OPINION AND ORDER GRANTING PLAINTIFF’S MOTION FOR LEAVE TO FILE A SECOND AMENDED COMPLAINT

KOMIVES, United States Magistrate Judge.

I. OPINION

A. Background

1. Procedural Background

The United States of America brings this action pursuant to the Fair Housing Act of 1988, 42 U.S.C. § 3614(a). The United States alleges that defendants have engaged in a pattern or practice of discrimination on the basis of race, color, and familial status at the Marsten Apartments, located in Allen Park, Michigan. On May 1, 1997, Judge Cohn referred all pending and future nondispositive motions to me for hearing and determination pursuant to 28 U.S.C. § 636(b)(1)(A). On May 21, 1997, the Court held a hearing on a number of pending motions, including this motion for leave to file a second amended complaint. At that time, the Court took the motion under advisement. For the reasons that follow, the Court will grant the motion.1

[260]*2602. Factual Background

In order to properly consider whether leave to amend is appropriate here, it is necessary to briefly examine the factual background underlying the government’s claims. The government’s original complaint alleged that defendants discriminated in the provision of apartments based on race and familial status at Marsten Apartments. Defendants Lorraine and Santokh Singh Labana are principals of Labana Management, which managed Marsten Apartments. Following discovery, the government learned that, in 1991, the Michigan Department of Civil Rights investigated a discrimination claim against Wellington Manor Apartments in Woodhaven, Michigan, which Labana Management was managing at that time. The government also learned that defendants had formerly owned and managed Park Heights Apartments in Livonia, Michigan. Tests conducted at Park Heights in 1994 revealed, in the government’s view, discrimination similar to that which allegedly occurred at Marsten Apartments. The government therefore seeks leave to amend its complaint to add these incidents.

B. Legal Standard

Ordinarily, leave to amend a complaint or other pleading “shall be freely granted when justice so requires.” Fed. R.Crv.P. 15(a). As with all of the Federal Rules of Civil Procedure, this rule “shall be construed and administered to secure the just, speedy, and inexpensive determination of every action.” Fed.R.Civ.P. 1. Generally, courts have shown “a strong liberality ... in allowing amendments under Rule 15(a).” Tahir Erk v. Glenn L. Martin Co., 116 F.2d 865 (4th Cir.1941); see also, Odishelidze v. Aetna Life & Cas. Co., 853 F.2d 21 (1st Cir.1988); Cortec Indus., Inc. v. Sum Holding L.P., 949 F.2d 42 (2d Cir.1991); Kiser v. General Elec. Corp., 831 F.2d 423 (3d Cir. 1987); Smith v. Ayres, 845 F.2d 1360 (5th Cir.1988); Adkins v. International Union of Electrical, Radio & Machine Workers, 769 F.2d 330 (6th Cir.1985); McGlinchy v. Shell Chem. Co., 845 F.2d 802 (9th Cir.1988). As the Supreme Court has stated:

In the absence of any apparent or declared reason-such as undue delay, bad faith or dilatory motive on the part of the movant, repeated failure to cure deficiencies by amendments previously allowed, undue prejudice to the opposing party by virtue of allowance of the amendment, futility of amendment, ete.-the leave sought should, as the rules require, be “freely given.” Of course, the grant or denial of an opportunity to amend is within the discretion of the District Court, but outright refusal to grant the leave without any justifying reason appearing for the denial is not an exercise of discretion; it is merely abuse of that discretion and inconsistent with the spirit of the Federal Rules.
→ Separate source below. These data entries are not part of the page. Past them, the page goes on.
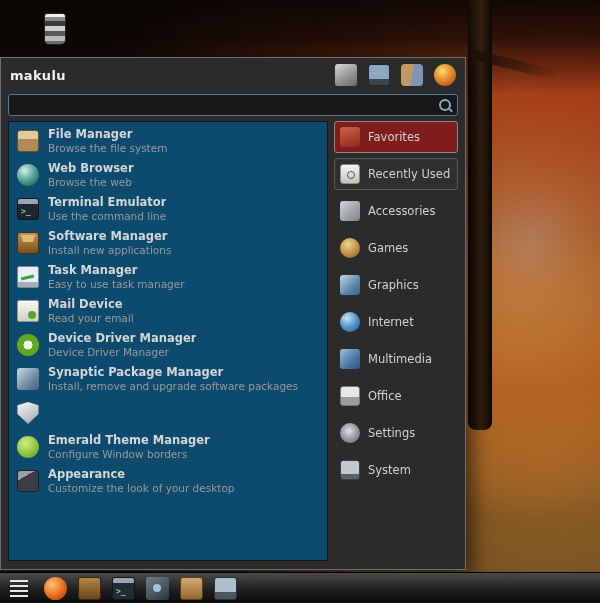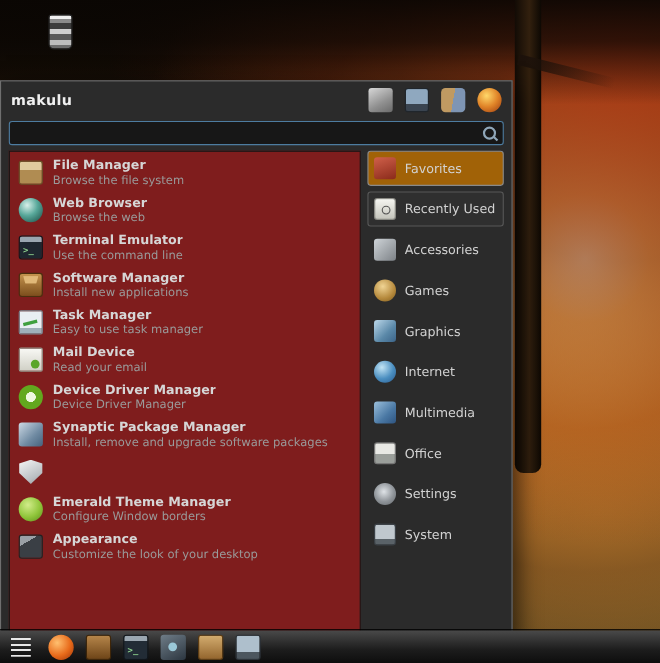"makulu" .menu { margin-top: 16px -> none }
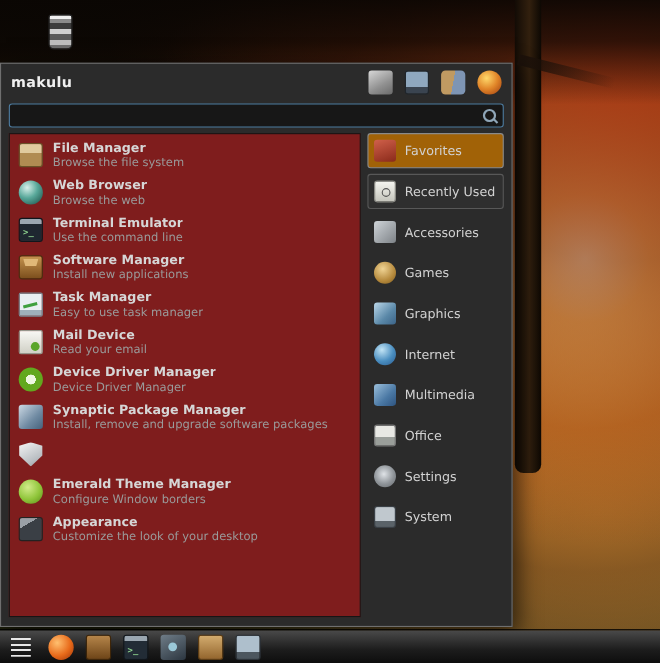"File Manager" .apps-panel { background: #7f1d1d -> #0c4a6e }
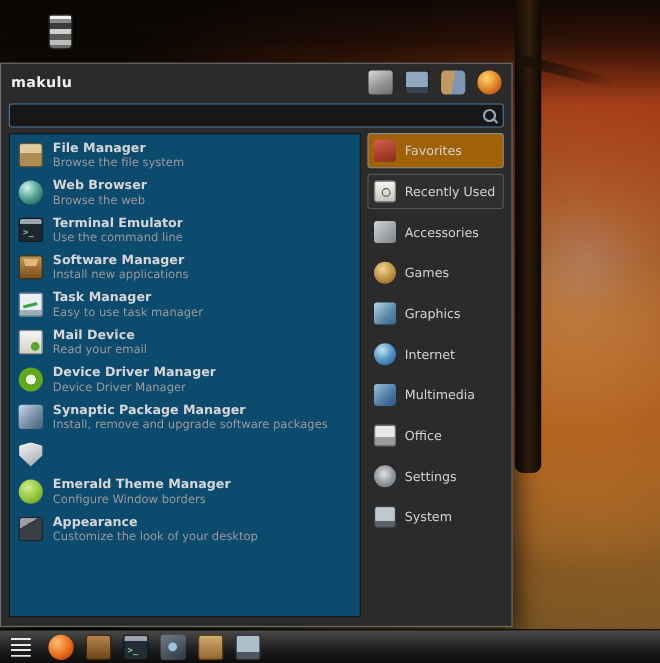"Favorites" .cat-row.selected { background: #a16207 -> #7f1d1d }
Foman v. Davis, 371 U.S. 178, 182, 83 S.Ct. 227, 230, 9 L.Ed.2d 222 (1962). Thus, “[w]hen there is a lack of prejudice to the opposing party and the amended complaint is obviously not frivolous, or made as a dilatory maneuver in bad faith, it is abuse of discretion to deny [the] motion.” Hum v. Retirement Fund Trust of Plumbing, Heating & Piping Indus, of Southern Cal., 648 F.2d 1252, 1254 (9th Cir.1981); see also, Laborers’ Pension Fund v. Litgen Concrete Cutting & Coring Co., 128 F.R.D. 96, 99 (N.D.Ill.1989).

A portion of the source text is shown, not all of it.